The Library of Congress organizes all knowledge into a system of 21 basic subjects, each associated with a single letter of the alphabet. For example, the letter B is used to identify philosophy, psychology, and religion. Each of these subjects may be further refined with the addition of other letters. For example, BC is the subclass for Logic and BQ is the subclass for Buddhism. These subclasses may be refined even further with an alphanumeric code that represents a very specific research focus. When all of these letters and numbers are placed in a specific order, they form a unique code that is known as the book’s call number. The call number is listed in the book’s entry in the library’s catalog so that you may locate it on the shelves, or “stacks,” as they are known.

The Anatomy of a call number

To find a book’s location in the library stacks, you need to know its call number. The Library of Congress assigns every copyrighted book a unique call number consisting of a series of numbers and letters that help you locate them on the library’s shelves and indicate the subject matter contained within it. A typical call number will resemble the following:

Let’s break down the call number into its constituent parts:

Call Number Name Purpose or Use
F Letter line
24 Whole number line
  • Indicates a narrower subtopic within a discipline or subject.
  • Tells you which row the book is on in the stacks.
.T39 Cutter line
  • Identifies the individual book.
  • The first letter of the Cutter line is usually the first letter of the author’s last name.
1990 Edition/Date line
  • Tells you the book’s year of publication.
  • May also include volume or edition information after the year.

Steps to find a book on the shelf

Method A:

Step 1: Letter Line

F 24 .T39 1990

Use the letter line to determine the floor of the library where the book is shelved. The library’s floorplan maps will help you locate the proper section. Using our example call number above, we can determine that the F section is in Stack Level A.

Step 2: Whole Number Line

F 24 .T39 1990

Once on the appropriate floor, use the whole number line to find the row where the book is shelved in the stacks. Using the example call number, we will look through the stacks for the number 24. Each library floor has a floormaps to help guide you; they are available in .pdf form or are posted on the wall of each floor, near the entrance.

As you walk through the stacks, look on the ends of each row for signs describing the range of books held within the row such as the one below:

{ Use these signs to determine if a book is in the row. }

Since F 24 is within this range, our example book is in that row. Once in the proper row of shelves, proceed numerically until you find the 24s.

Step 3: Cutter Line

F 24 .T39 1990

Finally, using the Cutter line, proceed alphabetically until you hit the Ts. Then proceed numerically until you find .T39, the address of our book.

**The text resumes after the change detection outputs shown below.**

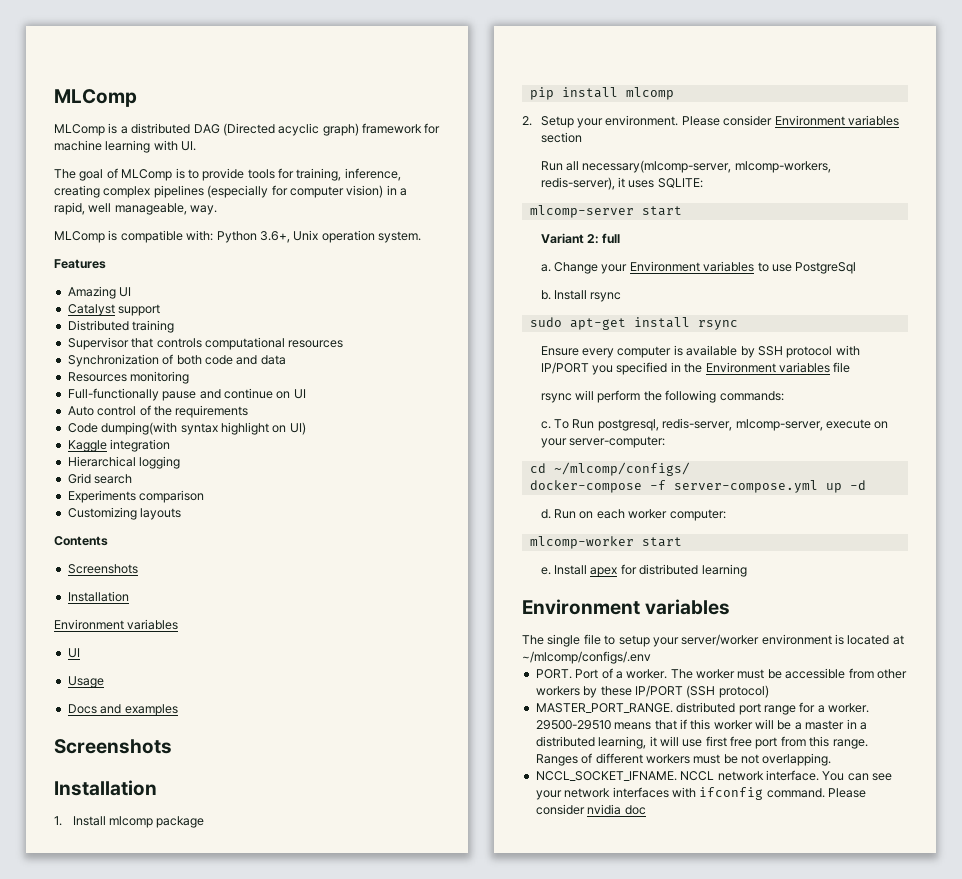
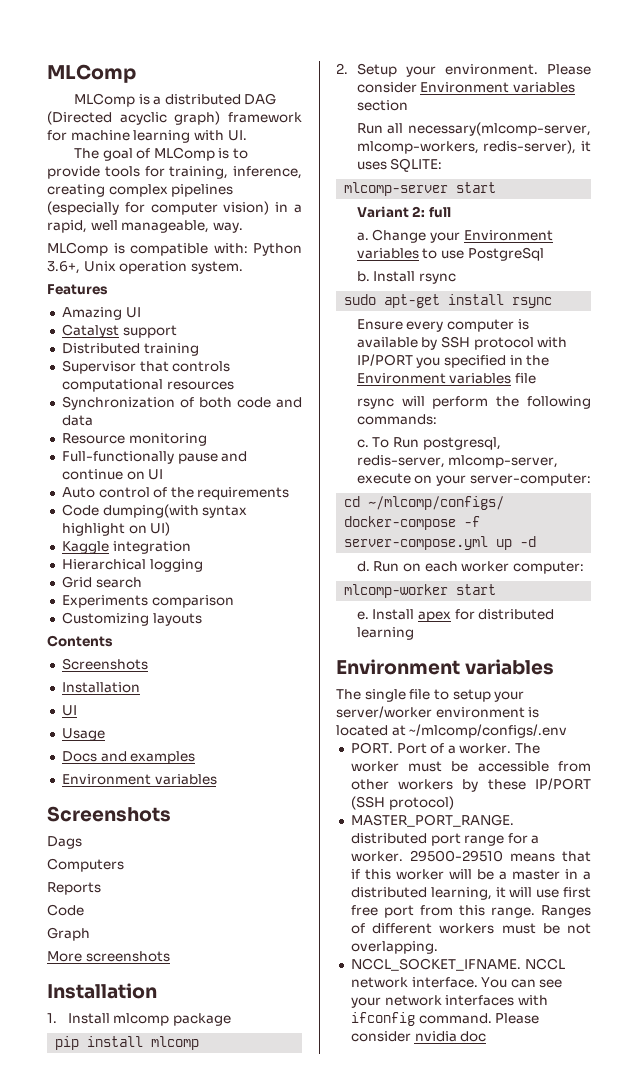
[67,372,127,382] Resources -> [61,433,125,444] Resource
[54,619,179,630] // Environment variables -> (140, 687) none
[54,739,172,754] // Screenshots -> [61,774,217,785] [47,806,171,822] [47,836,82,849] [47,858,124,872] [47,882,101,895] [47,904,84,916] [47,927,90,941] [47,951,170,962] // Environment variables // Screenshots // Dags // Computers // Reports // Code // Graph // More screenshots

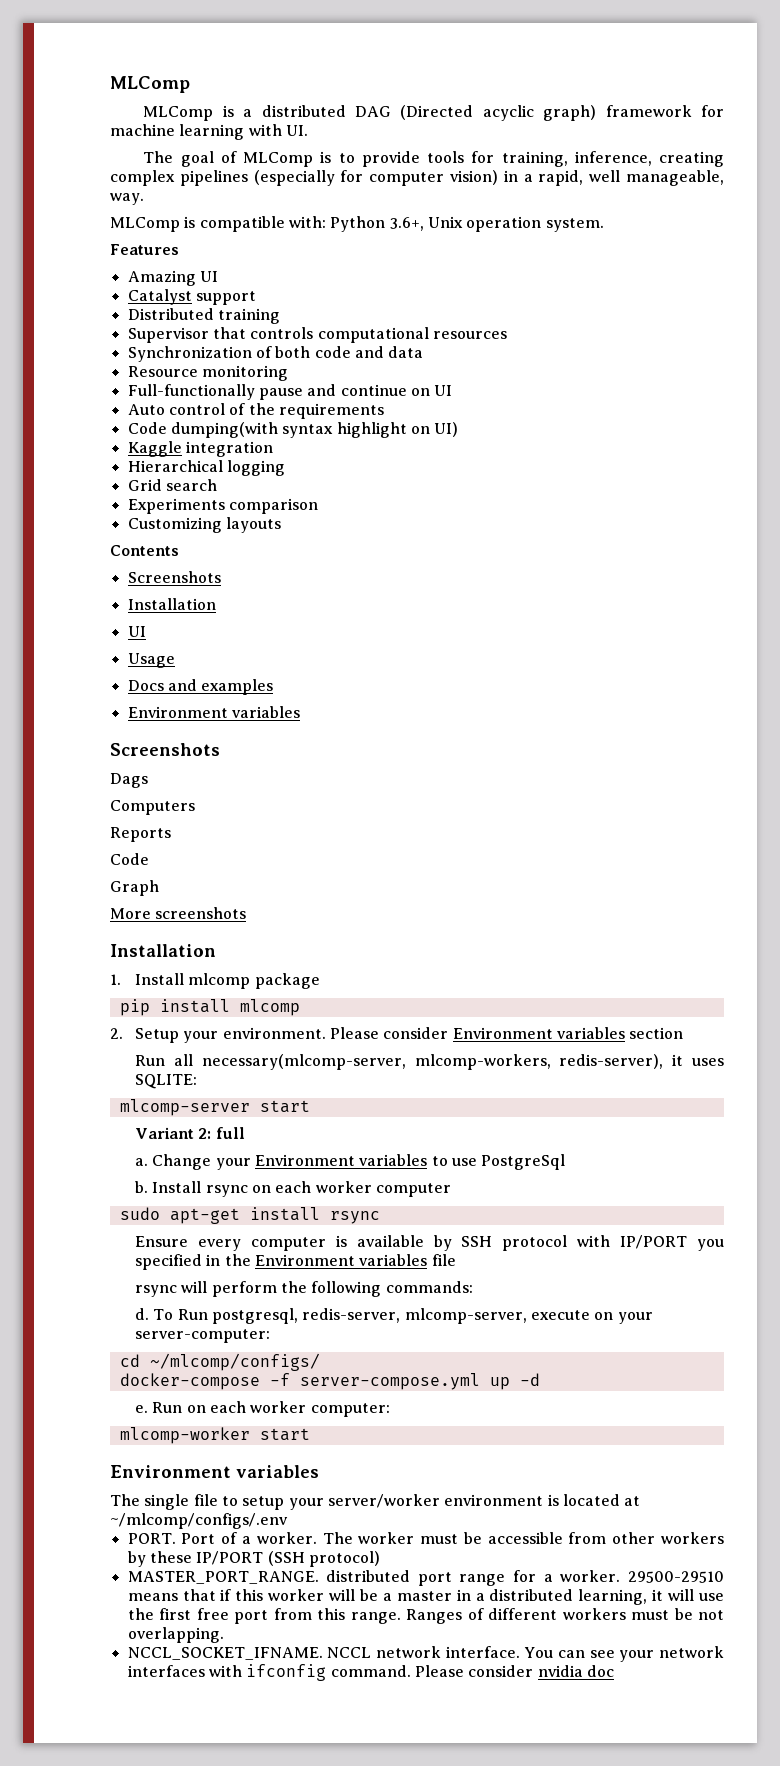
(456, 278) none -> [252,1181,452,1197] on each worker computer
[356,439,369,448] c. -> [135,1308,150,1320] d.
[356,561,370,572] d. -> [135,1405,149,1413] e.
[356,609,555,622] [356,627,414,640] // e. Install apex for distributed learning -> (310, 1434) none
(560, 893) none -> [127,1608,154,1620] the

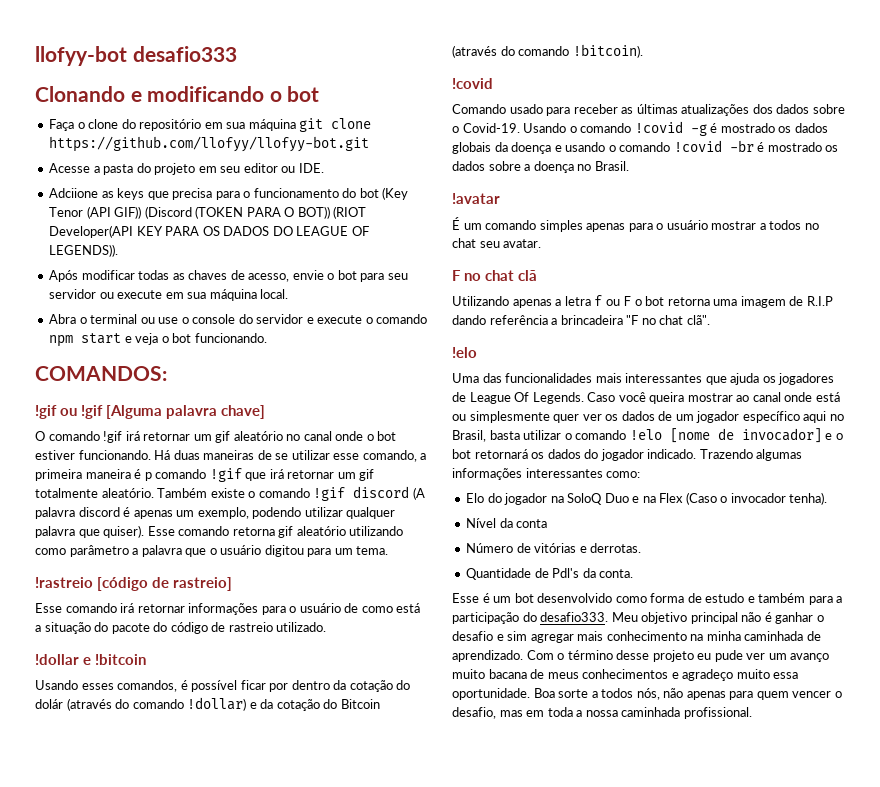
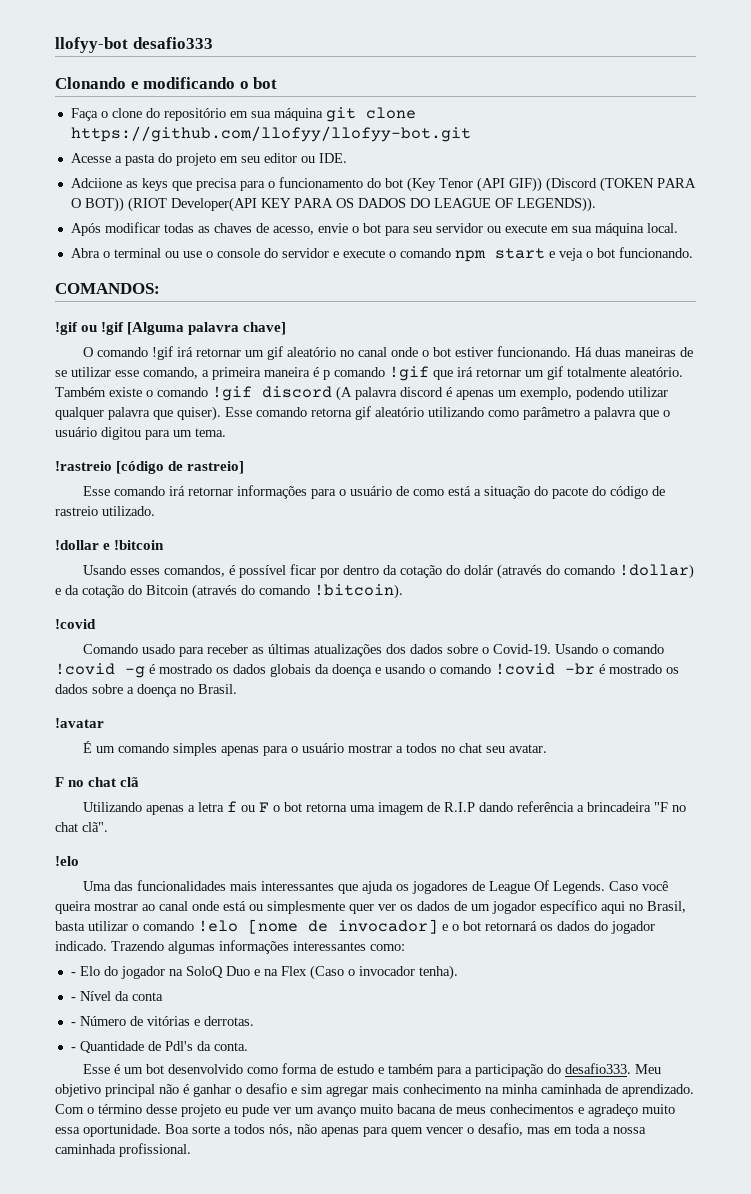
(641, 474) none -> [70,972,76,976] -
(828, 498) none -> [70,997,76,1001] -
(548, 523) none -> [70,1022,76,1026] -
(642, 548) none -> [70,1047,76,1051] -

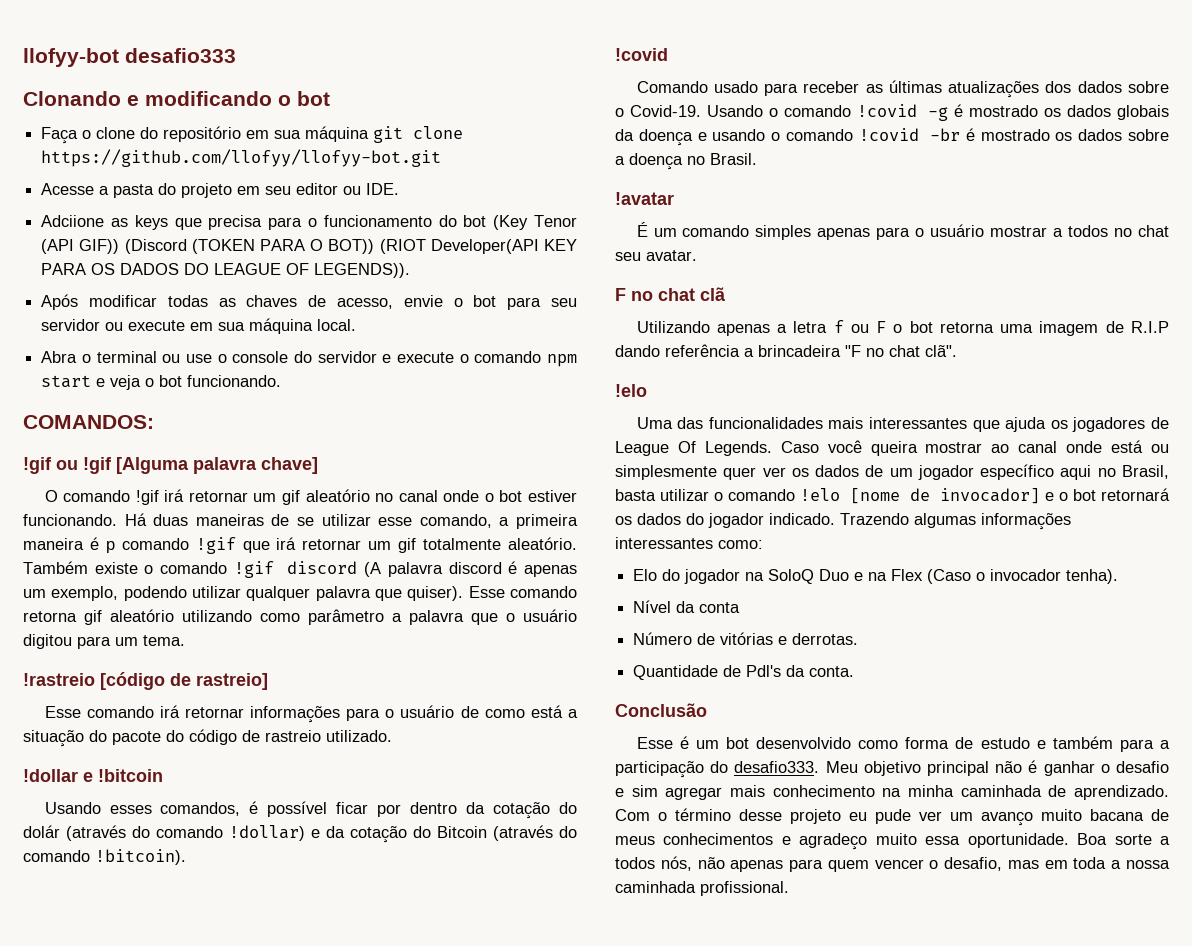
[70,972,76,976] - -> (763, 544) none
[70,997,76,1001] - -> (1119, 576) none
[70,1022,76,1026] - -> (741, 607) none
[70,1047,76,1051] - -> (859, 639) none
(248, 1046) none -> [615,703,707,717] // Conclusão

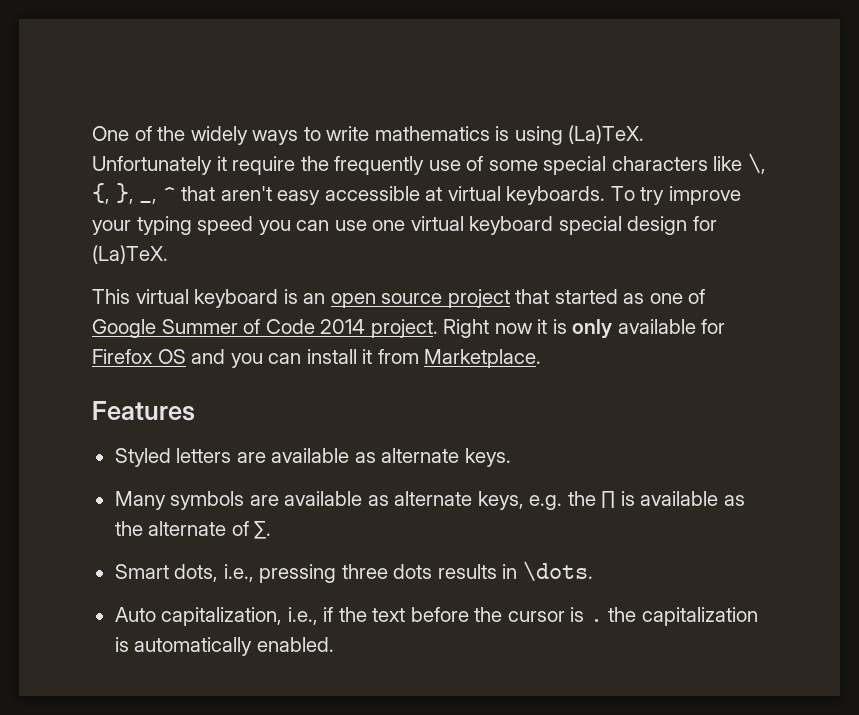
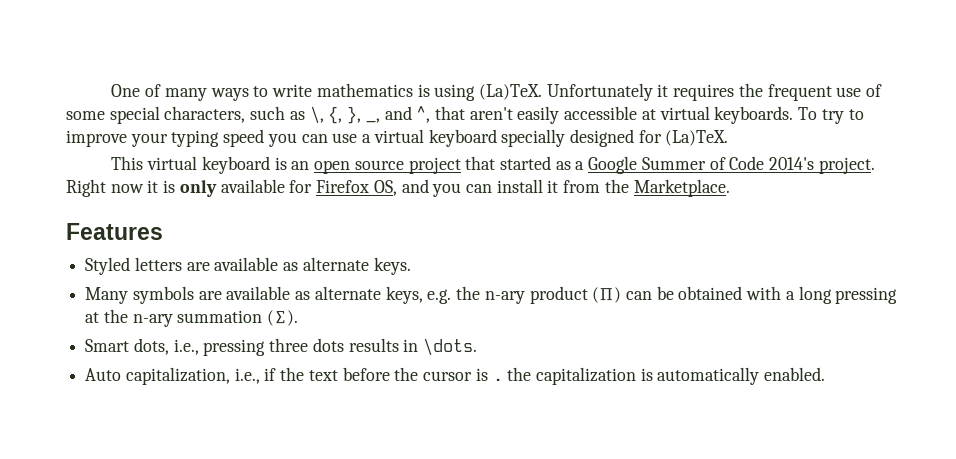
[157,126,248,145] the widely -> [164,88,207,101] many
[232,156,425,175] require the frequently -> [673,83,832,101] requires the frequent
[611,156,743,171] characters like -> [164,106,305,123] characters, such as
[162,187,176,201] ^ -> [384,106,431,123] and ^,
[277,190,321,205] easy -> [517,106,560,124] easily
(665, 196) none -> [848,109,864,120] to
[372,216,688,235] one virtual keyboard special design -> [362,129,634,147] a virtual keyboard specially designed
[649,289,706,304] one of -> [575,161,585,170] a
[320,319,366,334] 2014 -> [769,157,815,170] 2014's
[157,349,186,364] OS -> [373,180,397,196] OS,
(419, 356) none -> [604,179,629,193] the
[601,491,745,509] [114,521,272,539] ∏ is available as the alternate of ∑. -> [484,286,898,304] [85,309,299,327] n-ary product (∏) can be obtained with a long pressing at the n-ary summation (∑).

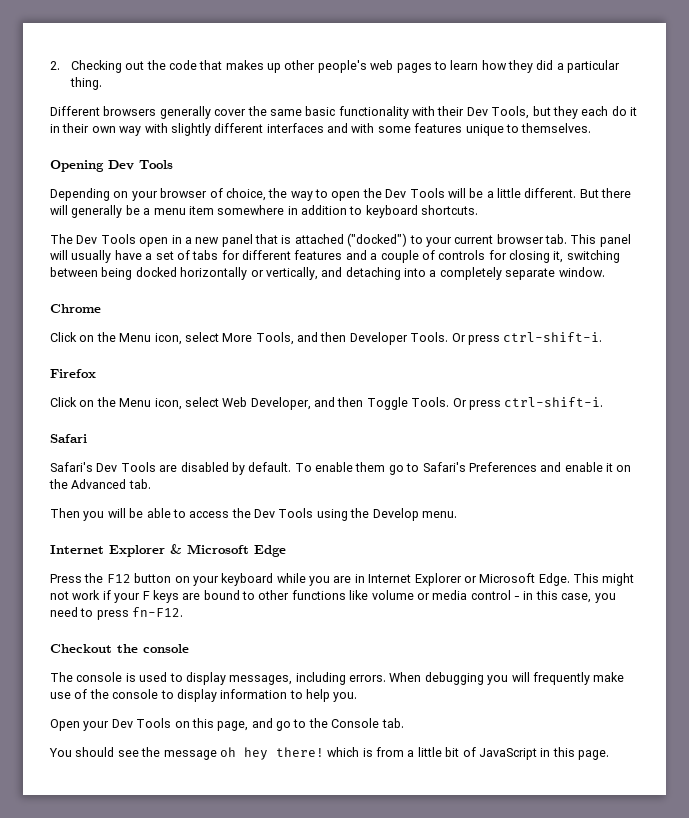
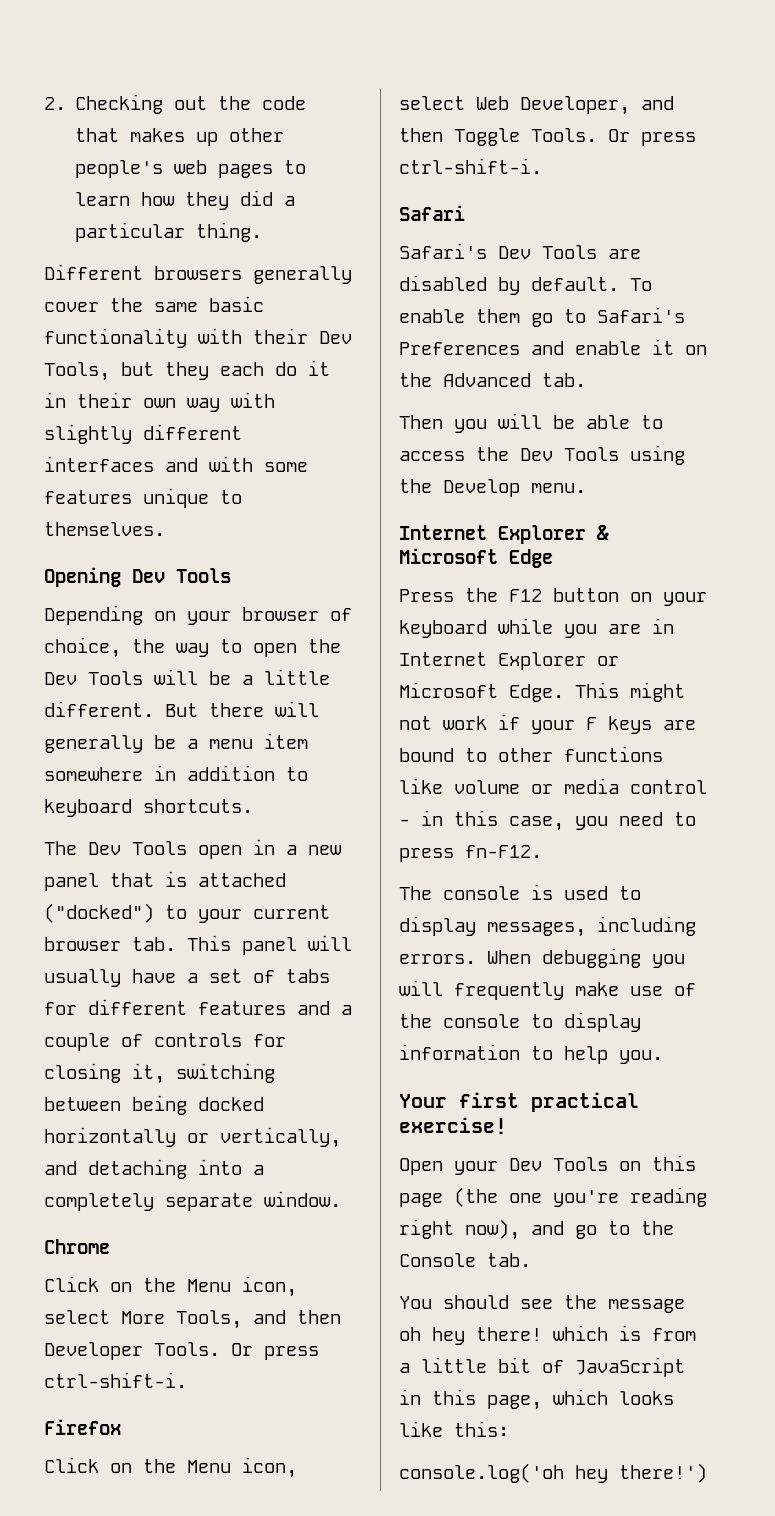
[50,644,189,653] // Checkout the console -> (542, 851) none
(358, 697) none -> [399,1092,639,1112] [399,1117,507,1134] // Your first practical exercise!
[217,721,249,731] page, -> [399,1187,707,1207] [399,1219,520,1240] page (the one you're reading right now),
[578,750,609,760] page. -> [487,1389,674,1410] [399,1421,509,1437] [399,1463,707,1483] page, which looks like this: // console.log('oh hey there!')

  • The date or volume information at the end of a call number will only be useful to you if you are looking for a particular edition of a book.

As you can see, the call number should be read from left to right using alphabetical and numerical orders. Thus, a book with a Subject line F would be shelved before a book with a Subject line FA. Similarly, a Cutter line that reads .T39 is shelved after .T21.

Maps of the library’s floorplans are affixed to the walls on each floor. Free paper maps of the library are available at the circulation desk of the library. You may also consult the maps and floorplans online with your computer or smartphone.

Method B:

Or Just Forget All That

A new update to Dartmouth’s catalog as of 2014 allows you to simply click the “map it” button next to the item’s listing in the catalog.

Clicking this button will summon a map that shows you the approximate location of the book in the library stacks.


In a normal year when you are on campus and there is no pandemic, I would assign you each a book to find in the shelves and ask you to post a selfie with it in the stacks. But since most of you are not on campus, this will not be possible.

Instead, find some book that you have lying around the house and locate it in our online catalog. Using the call number, try to find the exact location of of this book using the two methods described above.